◆ **TASK GOAL**:
The entries that follow include a run beginning at the line with "plano seja deletado, sua matrícula sera deletada junto." and ending at the line with "- Caso seja"; restate that run word for word and leave the rest out.

◆ **DATASET EXCERPTS**:

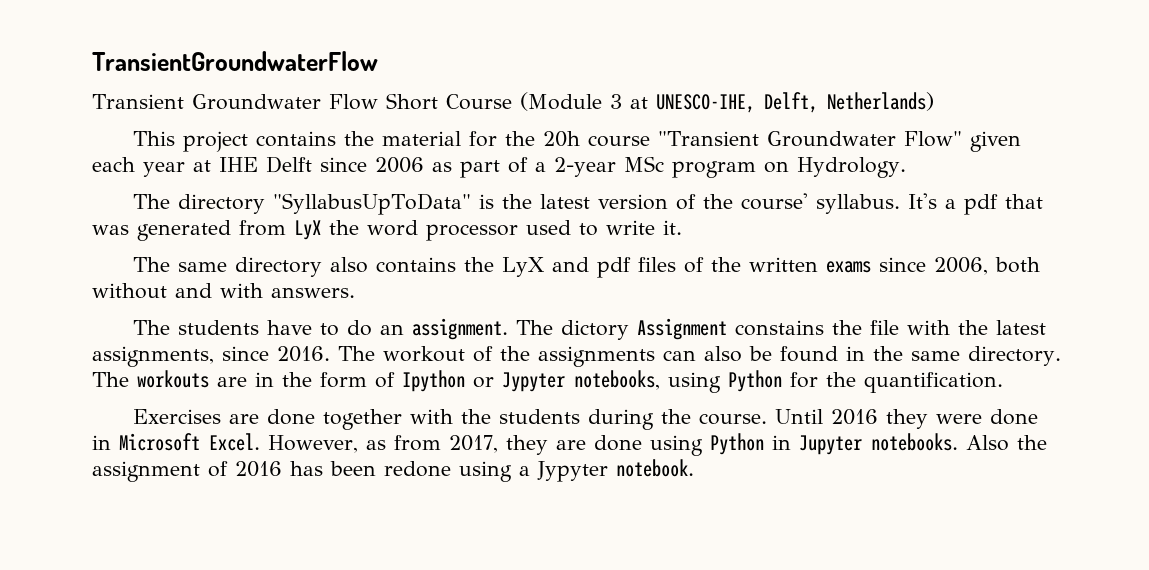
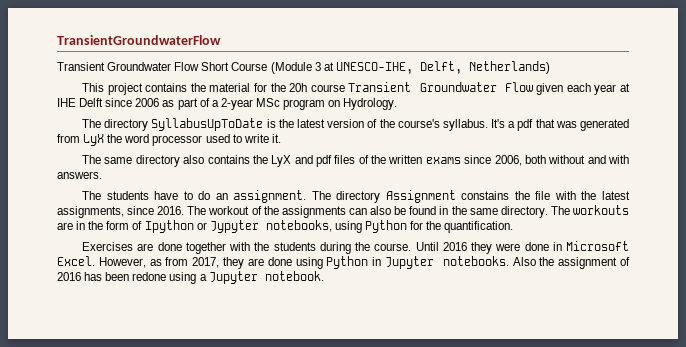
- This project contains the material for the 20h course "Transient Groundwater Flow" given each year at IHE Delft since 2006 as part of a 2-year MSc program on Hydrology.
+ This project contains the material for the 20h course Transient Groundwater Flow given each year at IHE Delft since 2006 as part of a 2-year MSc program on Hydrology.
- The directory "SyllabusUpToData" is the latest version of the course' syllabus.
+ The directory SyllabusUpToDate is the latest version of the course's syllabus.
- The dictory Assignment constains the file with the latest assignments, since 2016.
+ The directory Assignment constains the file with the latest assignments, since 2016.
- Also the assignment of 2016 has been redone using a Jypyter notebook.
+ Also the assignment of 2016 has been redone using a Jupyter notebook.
==
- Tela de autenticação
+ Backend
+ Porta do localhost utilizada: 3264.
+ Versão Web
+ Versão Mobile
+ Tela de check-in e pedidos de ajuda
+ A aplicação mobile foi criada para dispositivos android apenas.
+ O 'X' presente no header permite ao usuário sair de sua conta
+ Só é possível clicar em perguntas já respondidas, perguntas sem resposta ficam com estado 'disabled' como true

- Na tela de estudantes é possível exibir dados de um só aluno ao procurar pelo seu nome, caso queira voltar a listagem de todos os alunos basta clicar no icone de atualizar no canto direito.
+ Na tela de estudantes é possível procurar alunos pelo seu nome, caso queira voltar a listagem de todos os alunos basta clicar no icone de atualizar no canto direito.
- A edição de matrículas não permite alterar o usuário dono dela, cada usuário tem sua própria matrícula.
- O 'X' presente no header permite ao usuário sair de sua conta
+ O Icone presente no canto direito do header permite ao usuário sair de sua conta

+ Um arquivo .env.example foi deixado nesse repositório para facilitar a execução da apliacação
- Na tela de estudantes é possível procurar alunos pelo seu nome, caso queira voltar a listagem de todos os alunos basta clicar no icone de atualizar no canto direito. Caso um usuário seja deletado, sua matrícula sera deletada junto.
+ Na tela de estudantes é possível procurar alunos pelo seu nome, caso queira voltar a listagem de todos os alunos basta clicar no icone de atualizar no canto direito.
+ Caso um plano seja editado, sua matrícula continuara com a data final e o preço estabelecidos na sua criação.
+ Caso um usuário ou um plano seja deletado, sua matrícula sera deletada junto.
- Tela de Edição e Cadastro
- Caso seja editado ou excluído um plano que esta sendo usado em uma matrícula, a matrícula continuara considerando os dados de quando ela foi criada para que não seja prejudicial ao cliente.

◆ **EXPECTED ANSWER**:
+ Caso um usuário ou um plano seja deletado, sua matrícula sera deletada junto.
- Tela de Edição e Cadastro
- Caso seja editado ou excluído um plano que esta sendo usado em uma matrícula, a matrícula continuara considerando os dados de quando ela foi criada para que não seja prejudicial ao cliente.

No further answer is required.